Sujet : Re: Python recompile
De : 643-408-1753 (at) *nospam* kylheku.com (Kaz Kylheku)
Groupes : comp.lang.cDate : 10. Mar 2025, 22:55:07
Autres entêtes
Organisation : A noiseless patient Spider
Message-ID : <20250310144539.321@kylheku.com>
References : 1 2 3 4 5 6 7 8 9 10 11 12 13 14 15 16 17 18 19 20 21 22 23 24 25 26 27 28 29 30
User-Agent : slrn/pre1.0.4-9 (Linux)
On 2025-03-10, Chris M. Thomasson <
chris.m.thomasson.1@gmail.com> wrote:
On 3/10/2025 2:36 PM, Lawrence D'Oliveiro wrote:
On Mon, 10 Mar 2025 15:20:00 +0200, Michael S wrote:
Similar to poll(), yes. Not so similar to super-ugly select().
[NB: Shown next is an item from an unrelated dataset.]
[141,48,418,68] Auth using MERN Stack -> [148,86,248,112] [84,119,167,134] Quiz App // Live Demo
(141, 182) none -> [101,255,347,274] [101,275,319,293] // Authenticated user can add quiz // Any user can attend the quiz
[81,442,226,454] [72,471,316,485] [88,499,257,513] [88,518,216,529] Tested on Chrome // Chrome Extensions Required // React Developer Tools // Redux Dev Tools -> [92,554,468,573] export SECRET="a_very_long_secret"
I
hope that Unix people stopped using select in new programs two or
more decades ago.
Seems like WaitForMultipleObjects is more similar to select() than
poll(), though: it has a fixed limit (MAXIMUM_WAIT_OBJECTS) on the
number of objects you can wait on at once.
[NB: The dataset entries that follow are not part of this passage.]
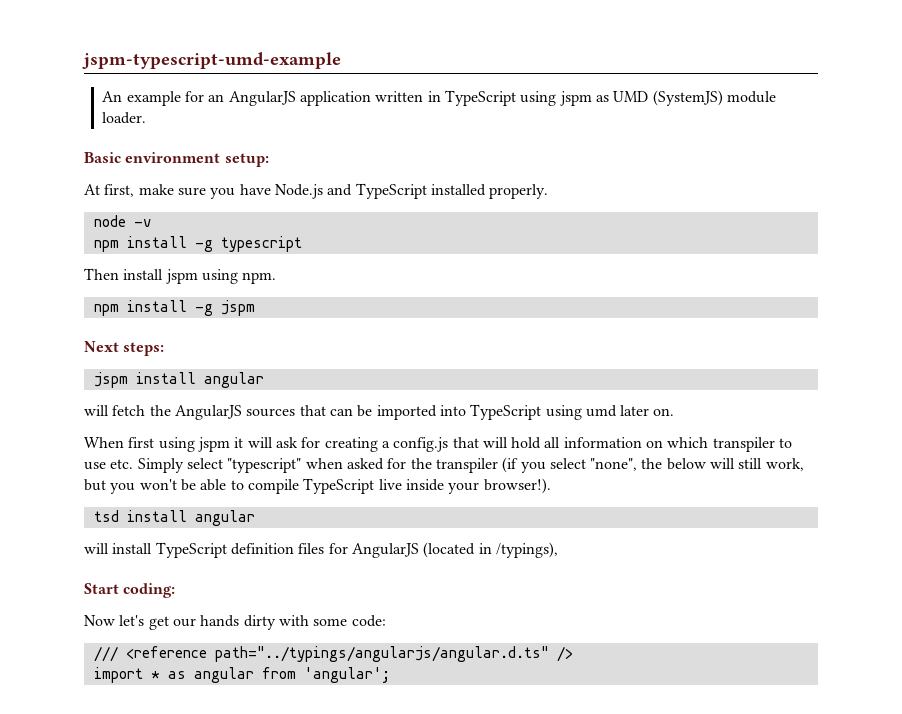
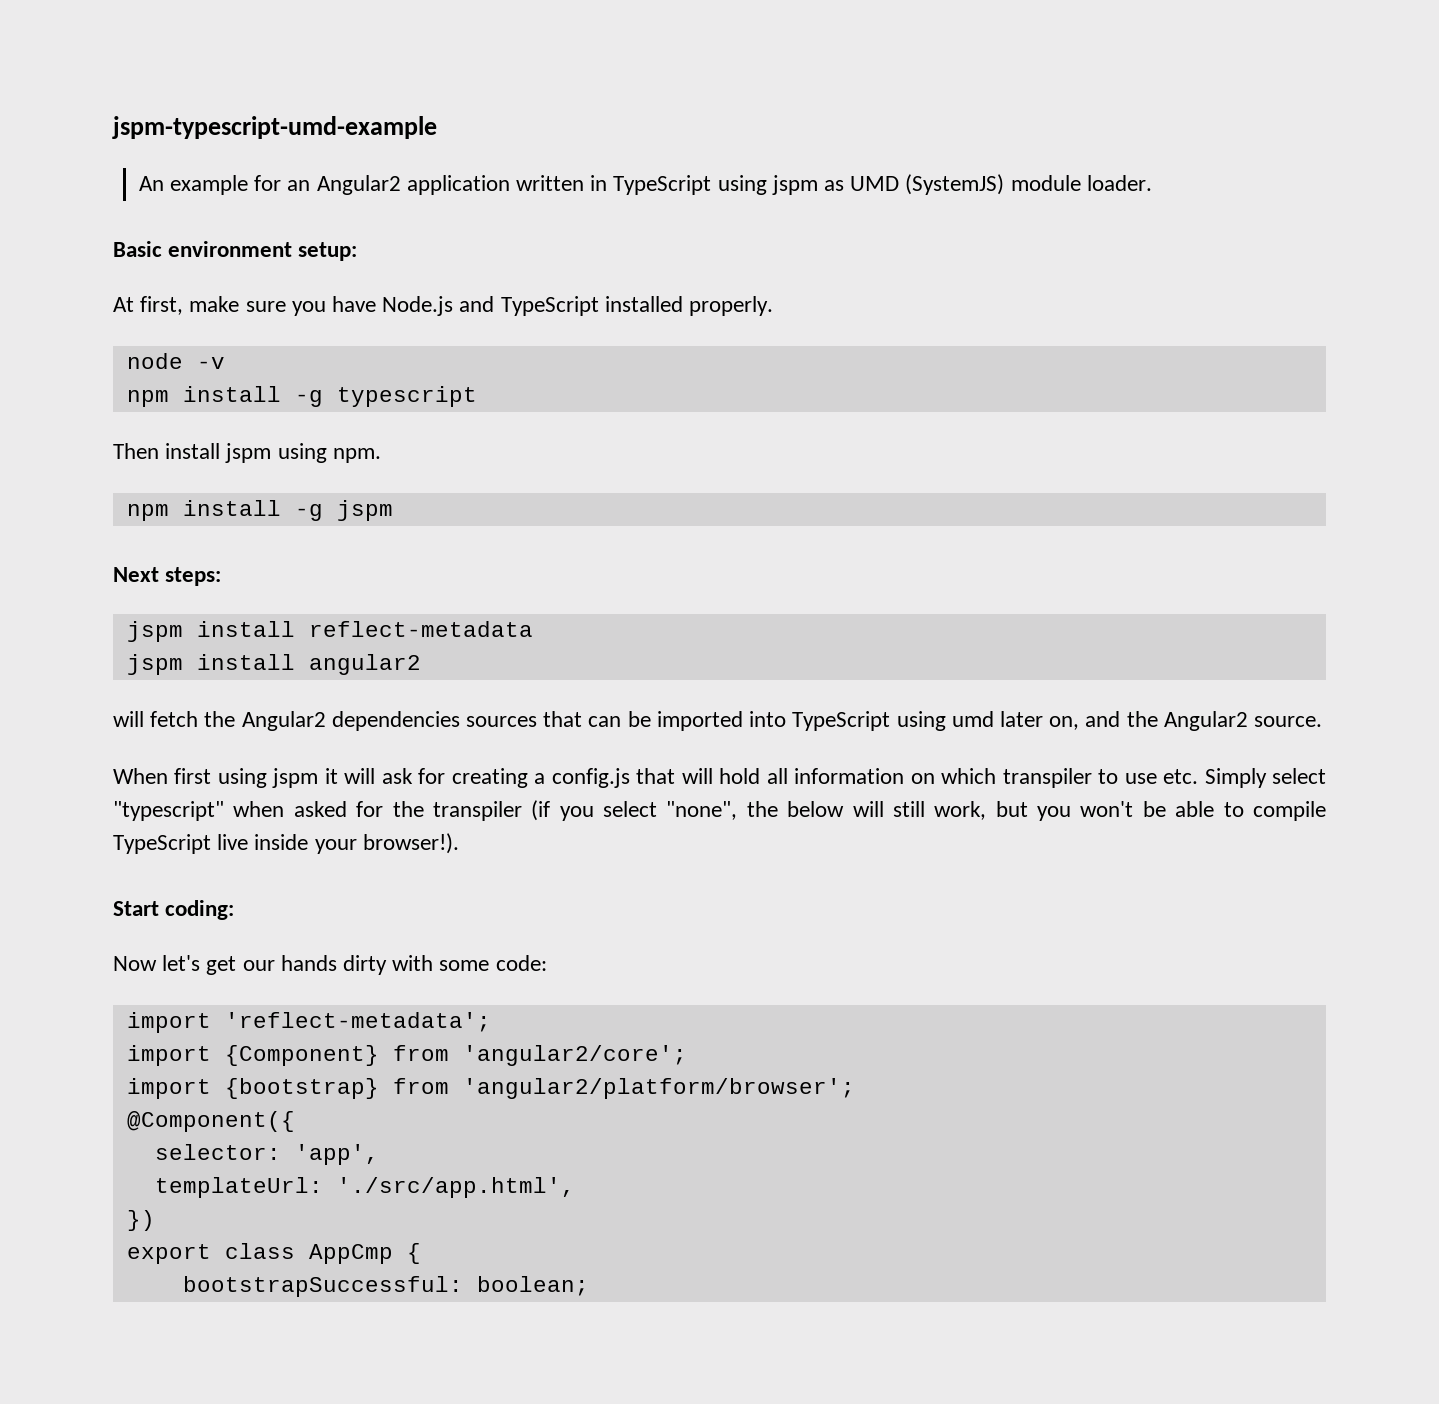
[228,91,296,106] AngularJS -> [316,175,401,195] Angular2
[203,372,264,388] angular -> [308,621,533,637] [126,654,421,675] reflect-metadata // jspm install angular2
[174,405,242,420] AngularJS -> [241,711,460,731] Angular2 dependencies
[653,408,675,416] on. -> [1049,711,1322,731] on, and the Angular2 source.
[93,510,255,526] [84,542,558,558] // tsd install angular // will install TypeScript definition files for AngularJS (located in /typings), -> (459, 843) none
[93,646,573,662] [93,667,390,683] /// <reference path="../typings/angularjs/angular.d.ts" /> // import * as angular from 'angular'; -> [126,1012,491,1033] [126,1045,687,1066] [126,1078,855,1099] [126,1111,295,1132] [154,1144,379,1165] [154,1177,575,1198] [126,1210,155,1231] [126,1243,421,1264] [182,1276,589,1297] import 'reflect-metadata'; // import {Component} from 'angular2/core'; // import {bootstrap} from 'angular2/platform/browser'; // @Component({ // selector: 'app', // templateUrl: './src/app.html', // }) // export class AppCmp { // bootstrapSuccessful: boolean;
But WaitForMultipleObjects can do things that poll can not, like
waiting on semaphore or on event or on thread (for completion, which
POSIX people, in their eternal fondness for idiotic names call
'join').
>
[...]
>
For some damn reason I am remembering that the array that
WaitForMultipleObjects waits on should be "shifted" or even randomized
per call in a server loop that is using EVENTS. IIRC, this was way back
in late 90's and early 2000's.
You remember correctly. I remember coding this.
The problem is that the function has no way to indicate which individual
objects are signaled, when used with the "or" semantics (any one object
being signaled can wake it up).
The function cannot indicate to the caller anything like:
you successfully acquired mutexes [3] and [4], and were
signaled by event [7].
It identifies a single object that was signaled, in spite of
the "Multiple" in its name.
When multiple objects are in some signaled state (e.g. unlocked
mutexes), the function favors the leftmost ones in the array,
leading to starvation problems in event dispatch.
The application must permute the array in order to ensure
fairness in servicing all the objects.
The current documentation still notes that:
When bWaitAll is FALSE, this function checks the handles in the array
in order starting with index 0, until one of the objects is signaled.
If multiple objects become signaled, the function returns the index of
the first handle in the array whose object was signaled.
Amazingly, it still doesn't caution the programmer against the
issue this can cause and the doesn't recommend permuting the array.